● Work instructions:
Filter the records for lines holding the string "color".

Records drawn from a dataset

■ ■ ■ ■ ■

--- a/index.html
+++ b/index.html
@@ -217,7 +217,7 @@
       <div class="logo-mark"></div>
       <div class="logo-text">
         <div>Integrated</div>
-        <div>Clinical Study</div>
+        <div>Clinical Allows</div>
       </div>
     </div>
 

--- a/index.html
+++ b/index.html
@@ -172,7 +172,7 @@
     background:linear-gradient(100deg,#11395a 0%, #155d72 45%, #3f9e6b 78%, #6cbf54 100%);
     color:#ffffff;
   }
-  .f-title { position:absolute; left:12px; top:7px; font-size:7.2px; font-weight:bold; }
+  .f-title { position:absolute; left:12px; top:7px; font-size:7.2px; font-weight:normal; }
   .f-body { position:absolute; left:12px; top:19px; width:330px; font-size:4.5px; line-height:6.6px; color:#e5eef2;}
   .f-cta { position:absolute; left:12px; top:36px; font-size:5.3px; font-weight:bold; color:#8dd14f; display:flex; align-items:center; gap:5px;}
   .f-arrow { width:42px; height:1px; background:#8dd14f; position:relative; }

■ ■ ■ ■ ■

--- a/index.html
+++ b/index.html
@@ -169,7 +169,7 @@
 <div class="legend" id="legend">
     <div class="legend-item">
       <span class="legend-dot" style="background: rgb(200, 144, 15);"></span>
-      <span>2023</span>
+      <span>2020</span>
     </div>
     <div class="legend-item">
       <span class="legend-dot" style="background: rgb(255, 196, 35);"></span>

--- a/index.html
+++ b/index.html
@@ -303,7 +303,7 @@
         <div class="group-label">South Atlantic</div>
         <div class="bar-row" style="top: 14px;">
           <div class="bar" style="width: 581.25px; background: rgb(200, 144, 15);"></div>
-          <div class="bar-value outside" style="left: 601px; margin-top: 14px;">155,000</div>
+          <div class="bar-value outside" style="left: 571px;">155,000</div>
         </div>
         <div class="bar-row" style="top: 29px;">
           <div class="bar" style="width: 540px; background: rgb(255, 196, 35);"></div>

■ ■ ■ ■ ■

● Response to the task:
     color:#ffffff;
   .f-body { position:absolute; left:12px; top:19px; width:330px; font-size:4.5px; line-height:6.6px; color:#e5eef2;}
   .f-cta { position:absolute; left:12px; top:36px; font-size:5.3px; font-weight:bold; color:#8dd14f; display:flex; align-items:center; gap:5px;}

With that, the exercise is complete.